**Exercise:** When a line in the material beneath includes the word "Simaika", add it to the count, and report the count alone.

─── Source records

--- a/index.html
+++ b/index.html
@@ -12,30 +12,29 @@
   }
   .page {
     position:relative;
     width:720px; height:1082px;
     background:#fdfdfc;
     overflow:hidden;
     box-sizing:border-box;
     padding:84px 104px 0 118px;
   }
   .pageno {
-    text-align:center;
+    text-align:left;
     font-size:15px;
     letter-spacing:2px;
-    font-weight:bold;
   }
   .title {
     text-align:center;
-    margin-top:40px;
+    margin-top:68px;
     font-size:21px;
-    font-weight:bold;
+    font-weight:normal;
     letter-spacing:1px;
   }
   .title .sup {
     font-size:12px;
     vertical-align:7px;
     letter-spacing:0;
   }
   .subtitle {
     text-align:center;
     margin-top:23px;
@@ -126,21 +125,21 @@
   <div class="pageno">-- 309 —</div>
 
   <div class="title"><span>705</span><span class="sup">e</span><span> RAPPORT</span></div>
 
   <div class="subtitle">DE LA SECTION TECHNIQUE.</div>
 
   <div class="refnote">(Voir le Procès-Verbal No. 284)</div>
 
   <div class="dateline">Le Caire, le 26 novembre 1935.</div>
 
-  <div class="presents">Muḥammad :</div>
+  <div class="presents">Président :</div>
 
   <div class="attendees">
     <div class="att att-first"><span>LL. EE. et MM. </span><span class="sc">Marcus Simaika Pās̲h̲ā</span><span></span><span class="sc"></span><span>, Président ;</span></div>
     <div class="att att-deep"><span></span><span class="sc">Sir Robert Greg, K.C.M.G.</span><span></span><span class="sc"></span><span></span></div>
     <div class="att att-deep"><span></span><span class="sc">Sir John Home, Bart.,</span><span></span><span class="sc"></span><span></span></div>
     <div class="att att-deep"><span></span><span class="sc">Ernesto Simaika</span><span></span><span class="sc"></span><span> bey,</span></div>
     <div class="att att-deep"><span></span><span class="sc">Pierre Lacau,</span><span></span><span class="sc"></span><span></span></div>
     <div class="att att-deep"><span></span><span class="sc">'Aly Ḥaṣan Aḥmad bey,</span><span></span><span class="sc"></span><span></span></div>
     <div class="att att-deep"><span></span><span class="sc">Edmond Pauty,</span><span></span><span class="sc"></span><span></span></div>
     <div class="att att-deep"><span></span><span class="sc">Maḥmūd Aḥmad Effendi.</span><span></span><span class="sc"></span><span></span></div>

──────
─── Source records

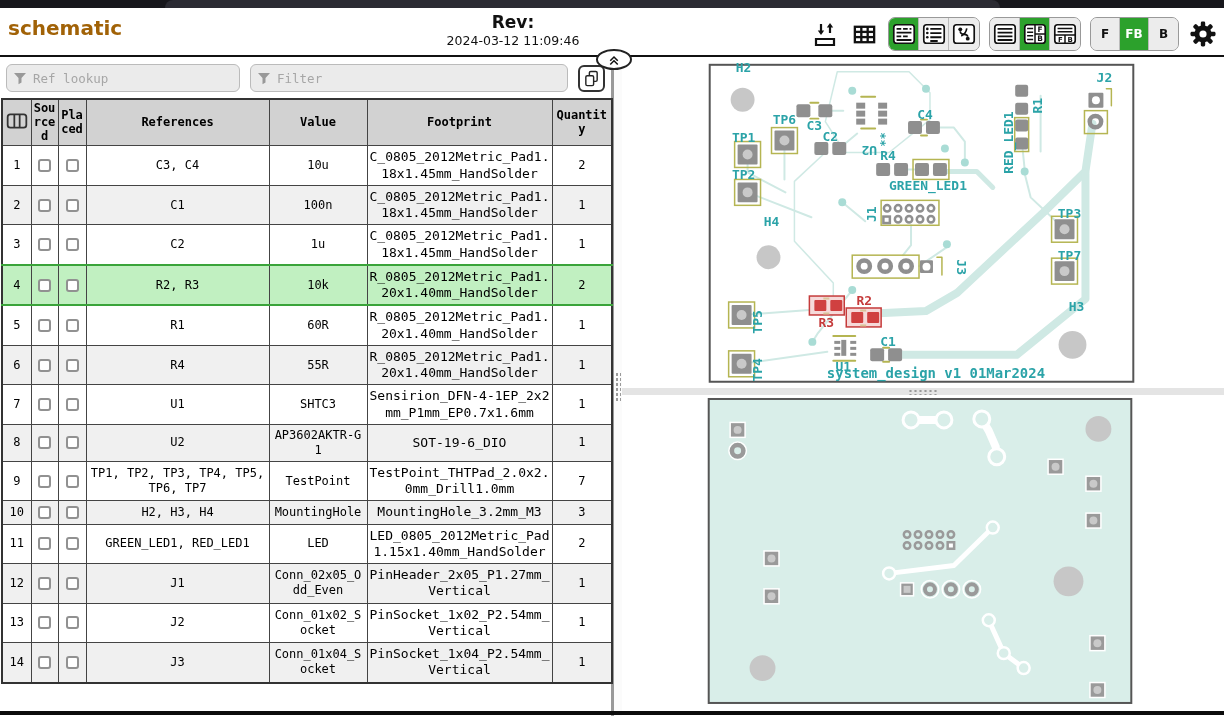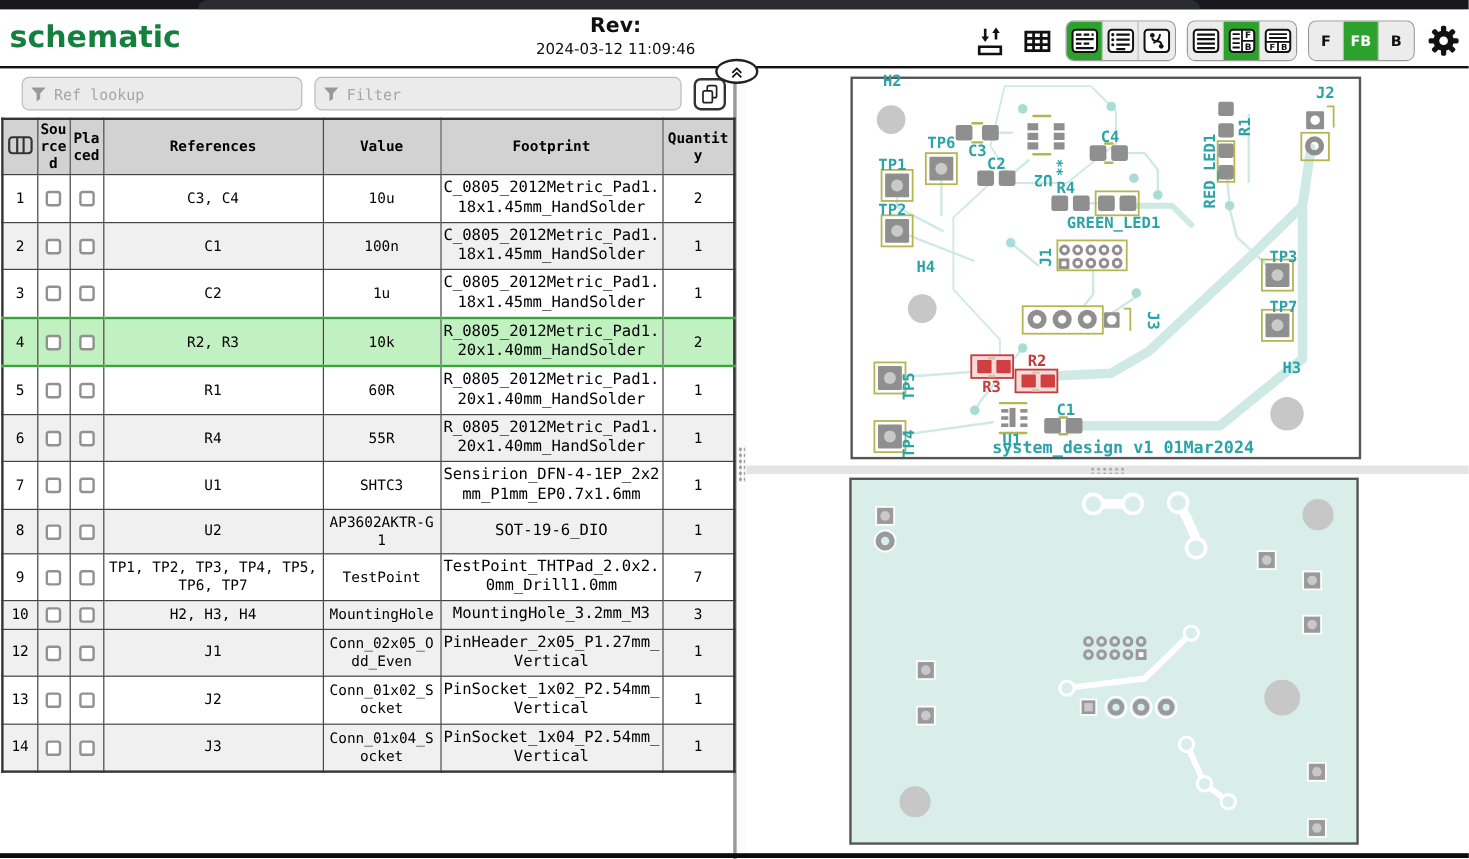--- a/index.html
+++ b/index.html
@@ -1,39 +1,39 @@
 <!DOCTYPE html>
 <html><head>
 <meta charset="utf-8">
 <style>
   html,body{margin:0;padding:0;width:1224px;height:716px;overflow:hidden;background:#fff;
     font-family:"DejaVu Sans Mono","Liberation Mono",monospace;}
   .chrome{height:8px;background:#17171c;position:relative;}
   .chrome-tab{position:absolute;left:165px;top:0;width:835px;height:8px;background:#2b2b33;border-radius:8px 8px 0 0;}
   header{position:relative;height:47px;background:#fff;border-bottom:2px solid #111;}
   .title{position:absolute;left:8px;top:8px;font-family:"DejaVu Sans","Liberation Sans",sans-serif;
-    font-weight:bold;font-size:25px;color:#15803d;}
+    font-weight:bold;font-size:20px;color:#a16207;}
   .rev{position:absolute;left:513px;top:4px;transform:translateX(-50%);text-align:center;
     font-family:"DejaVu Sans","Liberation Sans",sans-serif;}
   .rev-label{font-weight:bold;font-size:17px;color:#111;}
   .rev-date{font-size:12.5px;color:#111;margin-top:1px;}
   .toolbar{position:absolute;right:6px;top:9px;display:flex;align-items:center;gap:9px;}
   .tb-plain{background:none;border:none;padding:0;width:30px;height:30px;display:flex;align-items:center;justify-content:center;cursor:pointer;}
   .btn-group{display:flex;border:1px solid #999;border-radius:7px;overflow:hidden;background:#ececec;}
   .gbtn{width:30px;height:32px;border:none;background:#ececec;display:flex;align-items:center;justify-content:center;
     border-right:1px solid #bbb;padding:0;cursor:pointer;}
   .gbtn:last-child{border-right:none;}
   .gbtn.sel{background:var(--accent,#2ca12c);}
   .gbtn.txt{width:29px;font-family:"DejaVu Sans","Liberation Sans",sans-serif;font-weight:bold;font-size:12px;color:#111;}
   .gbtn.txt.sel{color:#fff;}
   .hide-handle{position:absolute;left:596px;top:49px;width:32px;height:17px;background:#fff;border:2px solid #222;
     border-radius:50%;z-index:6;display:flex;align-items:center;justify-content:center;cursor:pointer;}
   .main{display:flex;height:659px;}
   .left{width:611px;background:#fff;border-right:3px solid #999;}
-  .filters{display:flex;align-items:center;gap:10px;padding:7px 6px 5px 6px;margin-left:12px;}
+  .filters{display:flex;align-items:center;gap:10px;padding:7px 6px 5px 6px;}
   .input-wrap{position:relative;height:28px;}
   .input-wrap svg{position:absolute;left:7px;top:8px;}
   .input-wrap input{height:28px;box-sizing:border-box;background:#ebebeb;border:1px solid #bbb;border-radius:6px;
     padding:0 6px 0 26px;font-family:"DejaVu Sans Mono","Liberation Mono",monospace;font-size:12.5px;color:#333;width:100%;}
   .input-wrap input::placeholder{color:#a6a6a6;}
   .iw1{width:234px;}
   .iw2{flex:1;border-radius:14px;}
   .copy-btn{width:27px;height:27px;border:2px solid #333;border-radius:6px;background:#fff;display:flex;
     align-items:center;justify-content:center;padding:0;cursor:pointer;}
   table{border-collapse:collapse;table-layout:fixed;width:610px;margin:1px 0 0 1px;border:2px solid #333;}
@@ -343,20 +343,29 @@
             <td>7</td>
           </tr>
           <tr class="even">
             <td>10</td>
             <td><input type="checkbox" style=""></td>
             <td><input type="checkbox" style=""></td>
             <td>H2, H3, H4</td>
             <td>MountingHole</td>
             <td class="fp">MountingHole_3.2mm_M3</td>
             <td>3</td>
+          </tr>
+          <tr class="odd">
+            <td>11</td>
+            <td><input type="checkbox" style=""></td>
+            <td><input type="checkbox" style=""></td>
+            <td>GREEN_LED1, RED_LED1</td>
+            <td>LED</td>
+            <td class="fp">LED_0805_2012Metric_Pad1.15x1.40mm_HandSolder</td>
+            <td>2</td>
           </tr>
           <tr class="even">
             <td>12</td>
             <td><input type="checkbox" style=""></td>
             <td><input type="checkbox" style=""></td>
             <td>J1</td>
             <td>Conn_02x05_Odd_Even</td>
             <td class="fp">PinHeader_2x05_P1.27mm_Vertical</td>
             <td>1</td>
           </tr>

──────

**Response below:** 2